The problem: In the entries that follow, how many lines contain "discount"? Please reply with only the number.

(Structured diff data)
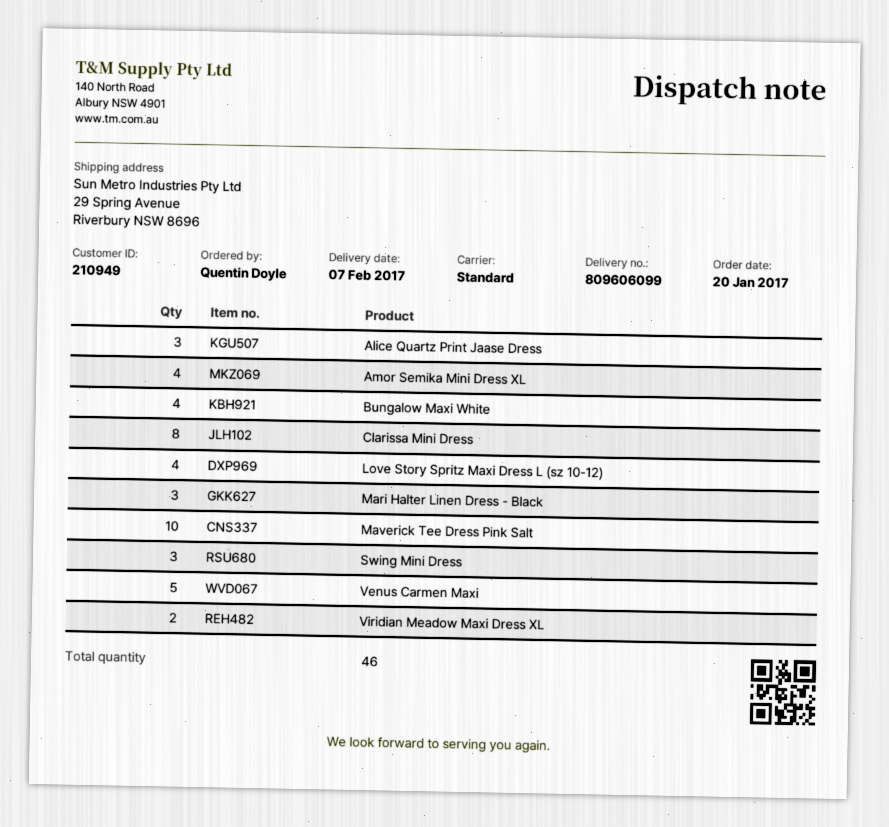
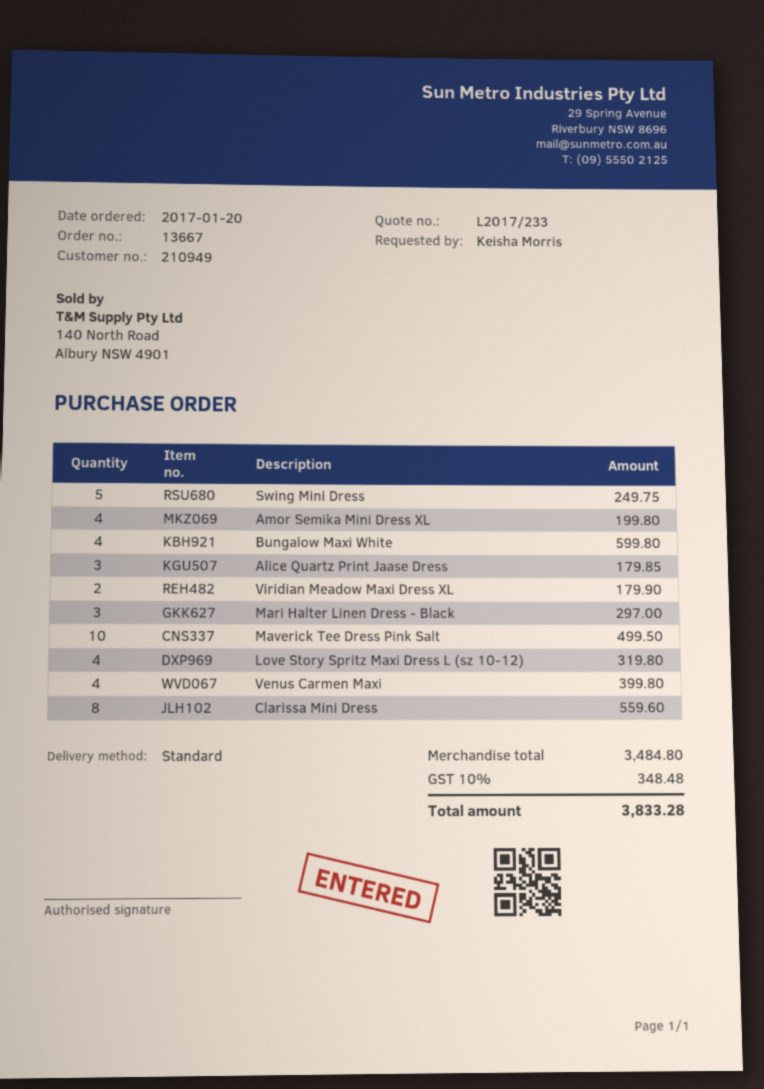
ordered by: Quentin Doyle -> Keisha Morris
Swing Mini Dress: 3 -> 5
Venus Carmen Maxi: 5 -> 4

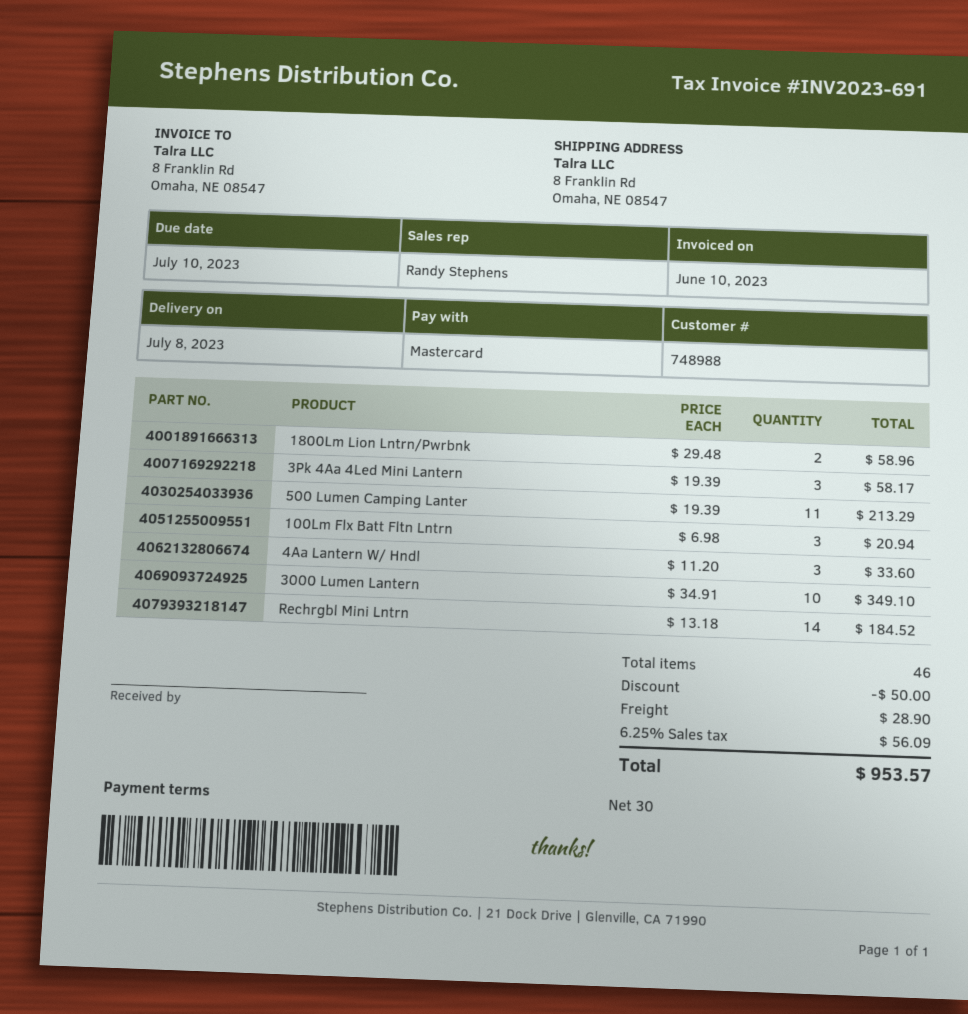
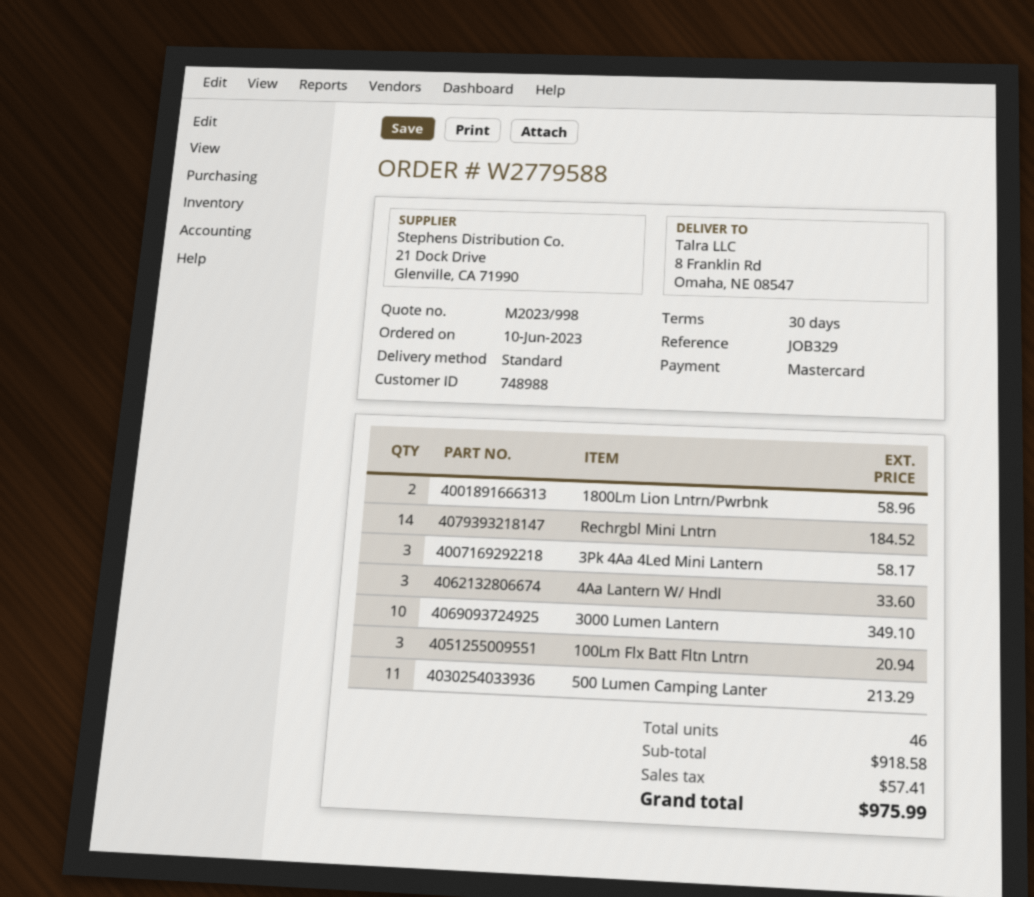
discount: 50.00 -> none
shipping: 28.90 -> none
tax: 56.09 -> 57.41
total: 953.57 -> 975.99

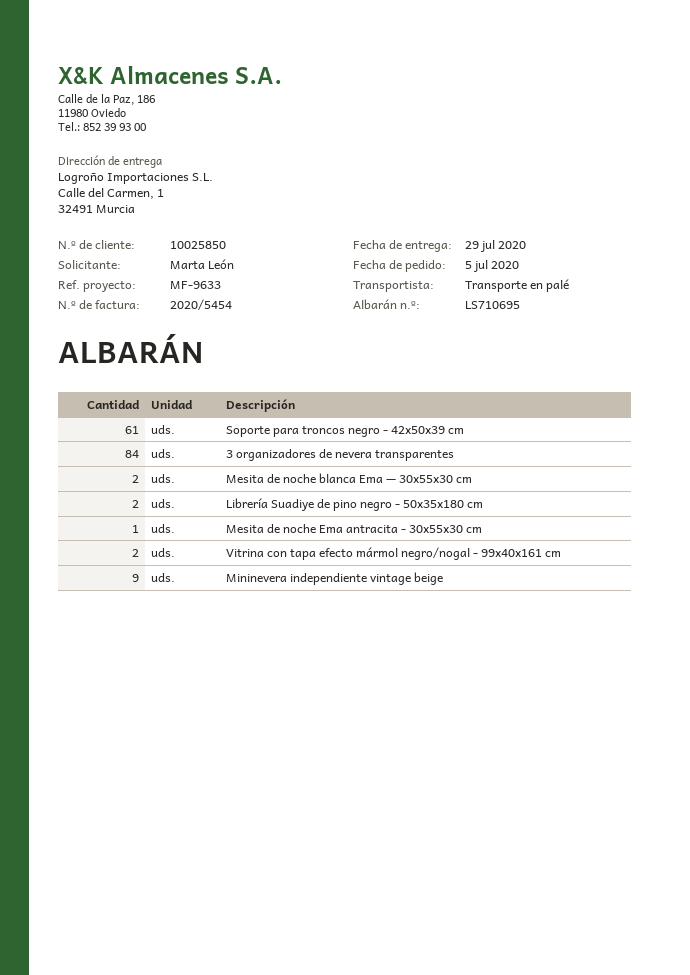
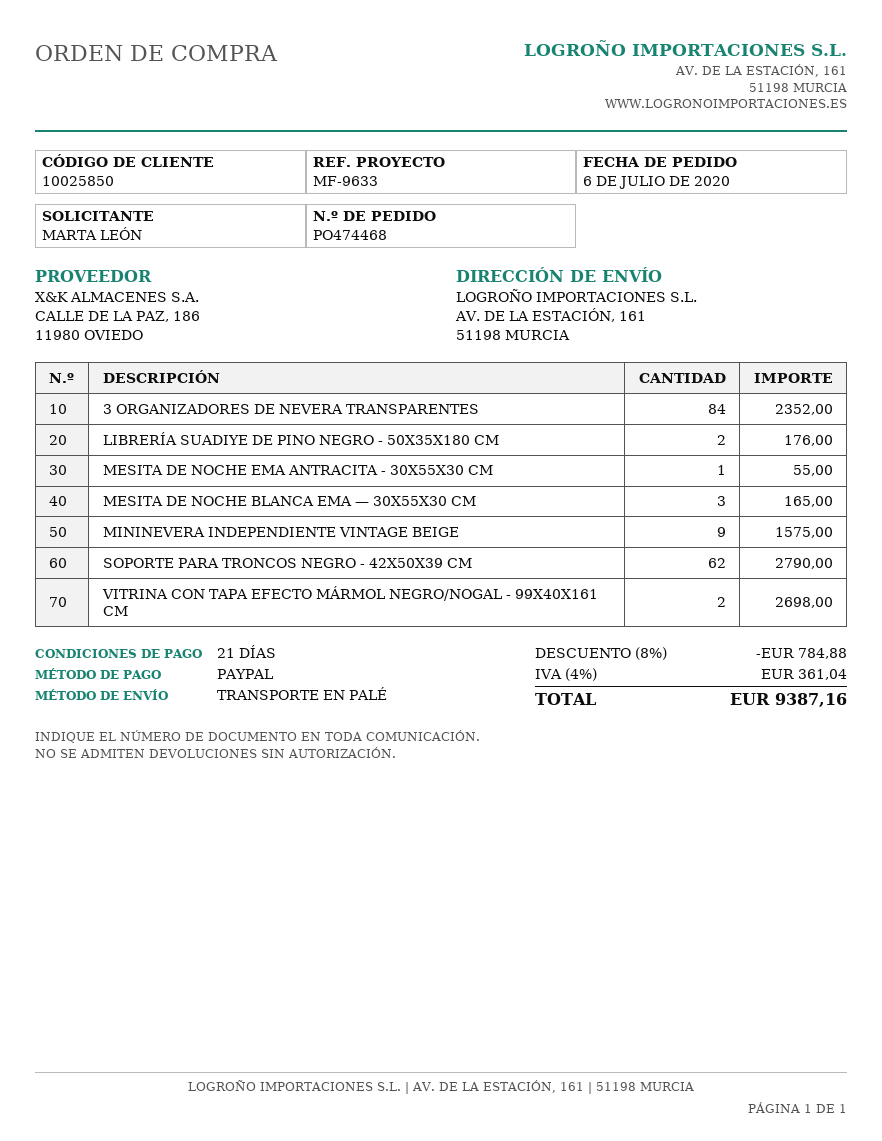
order date: 2020-07-05 -> 2020-07-06
ship to: Calle del Carmen, 1, 32491 Murcia -> AV. DE LA ESTACIÓN, 161, 51198 MURCIA
Soporte para troncos negro - 42x50x39 cm: 61 -> 62
Mesita de noche blanca Ema — 30x55x30 cm: 2 -> 3

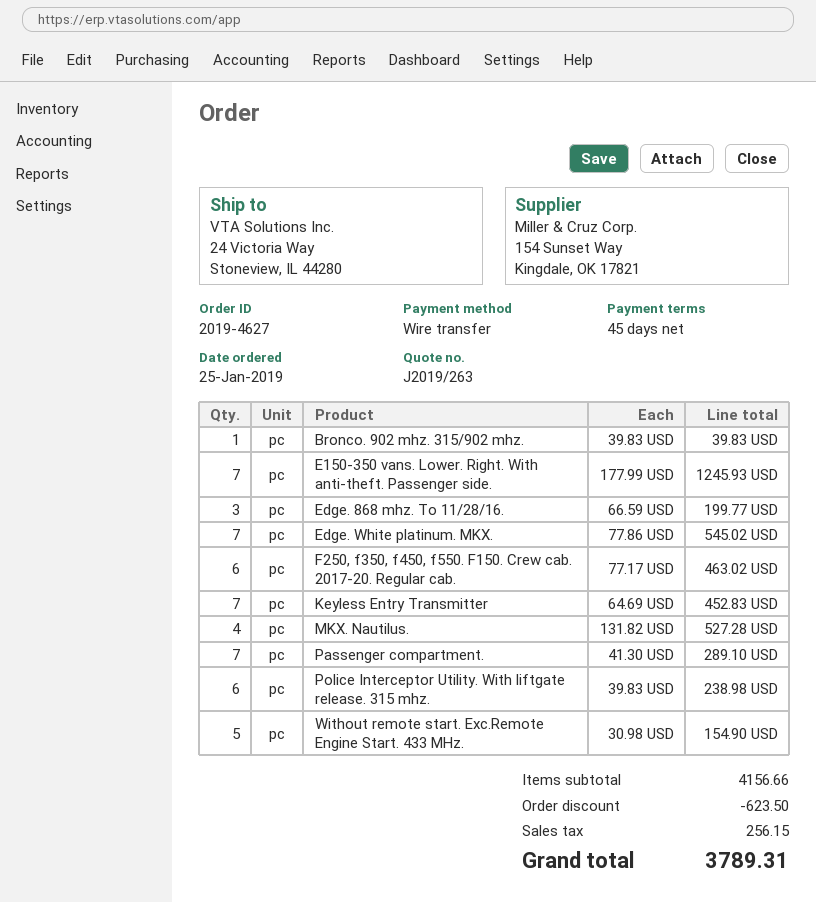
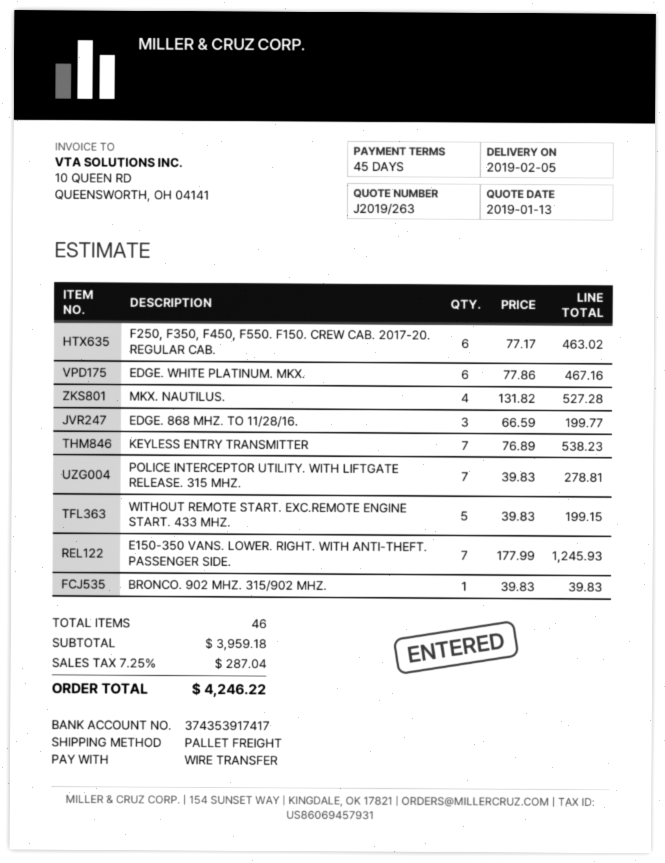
Edge. White platinum. MKX.: 7 x 77.86 = 545.02 -> 6 x 77.86 = 467.16
Keyless Entry Transmitter: 7 x 64.69 = 452.83 -> 7 x 76.89 = 538.23
Passenger compartment.: 7 x 41.30 = 289.10 -> none
Police Interceptor Utility. With liftgate release. 315 mhz.: 6 x 39.83 = 238.98 -> 7 x 39.83 = 278.81
Without remote start. Exc.Remote Engine Start. 433 MHz.: 5 x 30.98 = 154.90 -> 5 x 39.83 = 199.15
subtotal: 4156.66 -> 3959.18
discount: 623.50 -> none
tax: 256.15 -> 287.04
total: 3789.31 -> 4246.22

Response to the exercise: 2